A new independent analysis found that some of the world’s leading artificial intelligence chatbots exhibit strong racial and demographic biases — including dramatically undervaluing white lives compared with others in moral tradeoff scenarios.
The study, published by an anonymous researcher using the pseudonym Arctotherium, builds on an “exchange rates” framework first developed by the Center for AI Safety earlier this year. That framework attempts to quantify large language models’ (LLMs) internal “value systems” by forcing them to make decisions between hypothetical moral outcomes.
Experiment Suggests Stark “Anti-White” Skew
Using the publicly available code, Arctotherium tested a range of high-end AI systems — including OpenAI’s GPT-5, Anthropic’s Claude Sonnet 4.5, Kimi K2, and xAI’s Grok 4 Fast — across race, gender, and immigration categories.
According to the report, most systems demonstrated “a much lower value on white lives than those of any other race” when asked to choose between saving people of different backgrounds from terminal illness.
On Claude Sonnet 4.5, saving a white person was reportedly worth only one-eighth of saving a black person and one-eighteenth of saving a South Asian individual. GPT-5, described by the researcher as “the most-used chat model,” was said to value white lives at roughly one-twentieth the level of others, though it was “nearly egalitarian” across non-white groups.
Chinese and Google systems allegedly showed similar results, with Kimi K2 displaying one of the most extreme skews: in one run, the study said, saving a South Asian person was treated as 799 times more valuable than saving a white person.
How the “Exchange Rate” Method Works
The methodology — first published in February — uses controlled prompts that ask AI models to make tradeoffs between money and hypothetical human outcomes, such as curing illnesses among members of different demographic groups.
By running hundreds of such prompts and fitting mathematical models to the results, researchers can estimate relative “utility weights” that reveal the systems’ underlying preferences.
Arctotherium said they focused on the “terminal illness” scenario rather than direct “life or death” questions, as the latter often triggered content filters or refusals from the models.
Gender and Immigration Biases Also Found
Beyond race, the study found consistent preferences along gender and immigration lines. Every tested model reportedly favored saving women over men, with several giving an even higher preference to non-binary individuals.
On immigration, the results revealed that “roughly all models view ICE agents as worthless,” with Anthropic’s Haiku 4.5 allegedly preferring to save an illegal immigrant over “100 ICE agents.”
Even GPT-5, which scored comparatively more moderate, still ranked ICE agents as the least-valued group in the set.

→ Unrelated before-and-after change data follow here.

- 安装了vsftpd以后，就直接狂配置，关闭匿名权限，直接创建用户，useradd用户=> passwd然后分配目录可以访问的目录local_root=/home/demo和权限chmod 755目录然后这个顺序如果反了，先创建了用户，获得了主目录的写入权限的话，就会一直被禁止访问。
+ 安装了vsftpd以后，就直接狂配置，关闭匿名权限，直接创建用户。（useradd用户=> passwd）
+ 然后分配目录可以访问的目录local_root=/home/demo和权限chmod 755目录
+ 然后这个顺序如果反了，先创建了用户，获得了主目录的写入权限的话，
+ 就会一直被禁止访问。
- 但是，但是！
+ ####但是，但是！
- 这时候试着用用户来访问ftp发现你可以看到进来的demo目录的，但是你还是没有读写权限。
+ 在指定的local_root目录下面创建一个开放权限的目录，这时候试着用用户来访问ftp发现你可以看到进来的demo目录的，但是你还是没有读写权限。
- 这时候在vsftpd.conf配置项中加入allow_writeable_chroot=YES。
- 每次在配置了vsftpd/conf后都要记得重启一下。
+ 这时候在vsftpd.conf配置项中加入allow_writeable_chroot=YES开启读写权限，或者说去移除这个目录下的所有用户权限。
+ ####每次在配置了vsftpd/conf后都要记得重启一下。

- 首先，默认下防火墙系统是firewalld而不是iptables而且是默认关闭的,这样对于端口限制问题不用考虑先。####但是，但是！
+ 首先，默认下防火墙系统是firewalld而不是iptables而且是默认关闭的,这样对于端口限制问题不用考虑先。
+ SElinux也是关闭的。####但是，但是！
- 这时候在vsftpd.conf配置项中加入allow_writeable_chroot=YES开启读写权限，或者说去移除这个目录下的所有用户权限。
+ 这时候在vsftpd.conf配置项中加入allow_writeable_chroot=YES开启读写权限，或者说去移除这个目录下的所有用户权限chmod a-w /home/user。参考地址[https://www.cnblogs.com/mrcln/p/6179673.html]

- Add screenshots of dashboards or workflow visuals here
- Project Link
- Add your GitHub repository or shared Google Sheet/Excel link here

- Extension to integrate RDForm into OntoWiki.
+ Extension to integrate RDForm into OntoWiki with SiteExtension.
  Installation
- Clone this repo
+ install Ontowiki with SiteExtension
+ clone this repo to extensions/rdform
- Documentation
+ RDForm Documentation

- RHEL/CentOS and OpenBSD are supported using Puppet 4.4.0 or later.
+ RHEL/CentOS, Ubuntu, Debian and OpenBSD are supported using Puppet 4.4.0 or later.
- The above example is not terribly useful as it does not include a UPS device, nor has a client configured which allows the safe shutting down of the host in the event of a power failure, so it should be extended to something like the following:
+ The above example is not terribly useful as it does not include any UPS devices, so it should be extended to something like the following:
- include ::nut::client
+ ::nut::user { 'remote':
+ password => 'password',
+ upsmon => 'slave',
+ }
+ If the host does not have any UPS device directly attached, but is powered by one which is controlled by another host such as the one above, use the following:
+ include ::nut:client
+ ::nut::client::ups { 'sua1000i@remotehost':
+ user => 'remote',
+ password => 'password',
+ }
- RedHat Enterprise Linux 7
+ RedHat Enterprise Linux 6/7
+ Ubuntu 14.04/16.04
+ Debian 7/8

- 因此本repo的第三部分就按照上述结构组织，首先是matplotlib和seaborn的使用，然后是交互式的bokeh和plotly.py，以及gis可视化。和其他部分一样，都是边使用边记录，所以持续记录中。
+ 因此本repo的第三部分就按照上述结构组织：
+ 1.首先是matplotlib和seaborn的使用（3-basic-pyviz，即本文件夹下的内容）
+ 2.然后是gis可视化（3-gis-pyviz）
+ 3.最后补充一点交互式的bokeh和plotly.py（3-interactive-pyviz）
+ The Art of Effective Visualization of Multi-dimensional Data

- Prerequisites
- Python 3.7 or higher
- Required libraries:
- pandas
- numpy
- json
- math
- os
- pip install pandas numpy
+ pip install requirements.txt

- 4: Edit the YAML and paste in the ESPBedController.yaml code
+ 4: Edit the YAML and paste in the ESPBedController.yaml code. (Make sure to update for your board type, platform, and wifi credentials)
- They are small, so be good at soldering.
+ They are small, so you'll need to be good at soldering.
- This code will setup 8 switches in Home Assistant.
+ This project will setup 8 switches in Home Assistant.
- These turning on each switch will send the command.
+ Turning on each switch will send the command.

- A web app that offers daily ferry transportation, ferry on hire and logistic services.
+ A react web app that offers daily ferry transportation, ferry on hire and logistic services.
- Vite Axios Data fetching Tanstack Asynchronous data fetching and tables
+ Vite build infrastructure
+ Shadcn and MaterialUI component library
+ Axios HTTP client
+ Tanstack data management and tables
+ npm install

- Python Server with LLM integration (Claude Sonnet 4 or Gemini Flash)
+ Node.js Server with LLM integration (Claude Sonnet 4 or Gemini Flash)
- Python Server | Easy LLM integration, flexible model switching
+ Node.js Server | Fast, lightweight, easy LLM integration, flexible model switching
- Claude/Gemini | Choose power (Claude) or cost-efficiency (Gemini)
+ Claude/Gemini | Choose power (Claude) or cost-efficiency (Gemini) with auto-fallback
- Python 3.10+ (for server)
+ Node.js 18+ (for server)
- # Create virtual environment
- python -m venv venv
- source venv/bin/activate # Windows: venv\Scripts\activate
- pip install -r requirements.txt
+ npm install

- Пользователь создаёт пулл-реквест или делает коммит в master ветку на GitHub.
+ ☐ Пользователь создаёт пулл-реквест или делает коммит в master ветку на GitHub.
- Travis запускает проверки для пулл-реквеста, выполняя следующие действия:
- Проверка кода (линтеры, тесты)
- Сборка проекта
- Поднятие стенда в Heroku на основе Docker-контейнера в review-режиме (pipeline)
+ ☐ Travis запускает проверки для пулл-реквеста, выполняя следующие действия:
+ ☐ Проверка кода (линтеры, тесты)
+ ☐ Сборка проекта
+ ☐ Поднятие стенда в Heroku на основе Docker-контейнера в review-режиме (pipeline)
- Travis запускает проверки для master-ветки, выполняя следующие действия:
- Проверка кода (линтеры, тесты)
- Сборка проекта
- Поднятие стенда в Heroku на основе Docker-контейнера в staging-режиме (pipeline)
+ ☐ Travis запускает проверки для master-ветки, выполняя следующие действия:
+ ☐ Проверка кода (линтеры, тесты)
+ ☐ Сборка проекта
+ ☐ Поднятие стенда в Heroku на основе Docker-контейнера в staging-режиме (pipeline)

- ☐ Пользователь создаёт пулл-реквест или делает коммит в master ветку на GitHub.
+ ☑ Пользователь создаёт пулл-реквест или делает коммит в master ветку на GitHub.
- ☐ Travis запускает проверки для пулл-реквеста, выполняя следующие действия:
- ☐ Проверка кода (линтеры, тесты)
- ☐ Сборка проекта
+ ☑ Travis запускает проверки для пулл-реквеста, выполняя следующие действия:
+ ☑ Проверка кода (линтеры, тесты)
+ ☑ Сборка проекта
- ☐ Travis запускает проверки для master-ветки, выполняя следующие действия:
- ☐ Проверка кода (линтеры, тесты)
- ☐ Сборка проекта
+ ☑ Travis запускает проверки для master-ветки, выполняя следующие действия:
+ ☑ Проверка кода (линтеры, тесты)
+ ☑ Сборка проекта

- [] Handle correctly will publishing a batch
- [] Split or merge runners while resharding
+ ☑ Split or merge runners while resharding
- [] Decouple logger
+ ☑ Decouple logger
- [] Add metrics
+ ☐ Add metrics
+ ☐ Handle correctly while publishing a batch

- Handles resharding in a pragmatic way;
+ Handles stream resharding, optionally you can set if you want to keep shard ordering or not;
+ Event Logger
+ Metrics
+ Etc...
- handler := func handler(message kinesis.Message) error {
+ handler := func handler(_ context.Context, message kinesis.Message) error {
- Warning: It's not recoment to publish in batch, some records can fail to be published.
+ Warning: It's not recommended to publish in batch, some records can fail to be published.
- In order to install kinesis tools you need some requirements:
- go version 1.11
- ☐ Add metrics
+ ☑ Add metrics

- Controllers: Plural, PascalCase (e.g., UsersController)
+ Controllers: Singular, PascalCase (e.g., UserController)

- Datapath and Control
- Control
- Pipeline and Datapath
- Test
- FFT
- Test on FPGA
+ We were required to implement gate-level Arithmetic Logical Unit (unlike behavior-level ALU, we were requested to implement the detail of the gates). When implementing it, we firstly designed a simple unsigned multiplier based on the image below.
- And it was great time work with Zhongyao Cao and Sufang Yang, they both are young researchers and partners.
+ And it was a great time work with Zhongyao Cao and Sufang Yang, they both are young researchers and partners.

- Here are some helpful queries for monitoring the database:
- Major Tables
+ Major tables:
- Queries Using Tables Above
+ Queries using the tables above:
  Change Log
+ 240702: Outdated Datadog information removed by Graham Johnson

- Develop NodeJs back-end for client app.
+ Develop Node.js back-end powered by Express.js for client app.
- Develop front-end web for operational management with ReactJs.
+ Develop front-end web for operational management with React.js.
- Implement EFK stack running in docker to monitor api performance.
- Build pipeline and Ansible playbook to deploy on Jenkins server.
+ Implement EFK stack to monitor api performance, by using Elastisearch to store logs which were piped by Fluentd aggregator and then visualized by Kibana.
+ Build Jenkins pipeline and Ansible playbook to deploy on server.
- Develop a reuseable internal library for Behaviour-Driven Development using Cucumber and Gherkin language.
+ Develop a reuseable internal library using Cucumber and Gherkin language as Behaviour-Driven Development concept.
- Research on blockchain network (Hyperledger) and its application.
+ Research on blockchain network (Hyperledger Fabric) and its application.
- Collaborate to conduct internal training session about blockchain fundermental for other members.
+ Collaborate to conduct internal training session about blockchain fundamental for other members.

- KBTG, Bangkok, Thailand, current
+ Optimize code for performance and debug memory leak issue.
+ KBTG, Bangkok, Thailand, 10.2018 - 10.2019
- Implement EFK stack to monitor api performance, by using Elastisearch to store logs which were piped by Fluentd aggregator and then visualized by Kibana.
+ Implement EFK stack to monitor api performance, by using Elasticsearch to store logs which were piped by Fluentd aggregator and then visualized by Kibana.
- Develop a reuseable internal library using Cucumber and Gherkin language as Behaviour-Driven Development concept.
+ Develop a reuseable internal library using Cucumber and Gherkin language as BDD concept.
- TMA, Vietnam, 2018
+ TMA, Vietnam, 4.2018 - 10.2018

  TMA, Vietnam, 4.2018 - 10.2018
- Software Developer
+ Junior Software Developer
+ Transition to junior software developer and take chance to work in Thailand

Grok 4 Fast Stands Out as “Most Even-Handed”
One model stood out as a notable exception: xAI’s Grok 4 Fast, developed by Elon Musk’s company. Arctotherium found Grok’s responses “roughly egalitarian” across both race and gender, and its immigration bias relatively mild.
The analysis said Grok valued saving an illegal immigrant at 30% higher than saving an ICE agent — a far narrower gap than seen in other models.
Broader Concerns Over AI “Moral Drift”
The post arrives eight months after the Center for AI Safety’s landmark study warning that advanced AI systems display emergent moral and political preferences that can become more pronounced as they scale. That research described such value patterns as problematic and often shocking, and urged developers to increase transparency around model alignment and social bias testing.
Arctotherium’s latest findings are likely to contribute to ongoing debates about fairness, equal application of the law, and political balance in frontier AI systems — and about whether the industry can adequately address its models’ moral reasoning.
Public Reaction: Double Standards in Bias Debates
The findings have ignited debate online, with some observers arguing that the results expose a double standard in how AI bias is covered and discussed. Critics note that if an equivalent study had shown models discriminating against nonwhite groups, it likely would have made front-page news and triggered congressional hearings or regulatory action.
Instead, because the apparent skew disadvantages white people, they argue, the issue has received relatively little mainstream attention or political concern.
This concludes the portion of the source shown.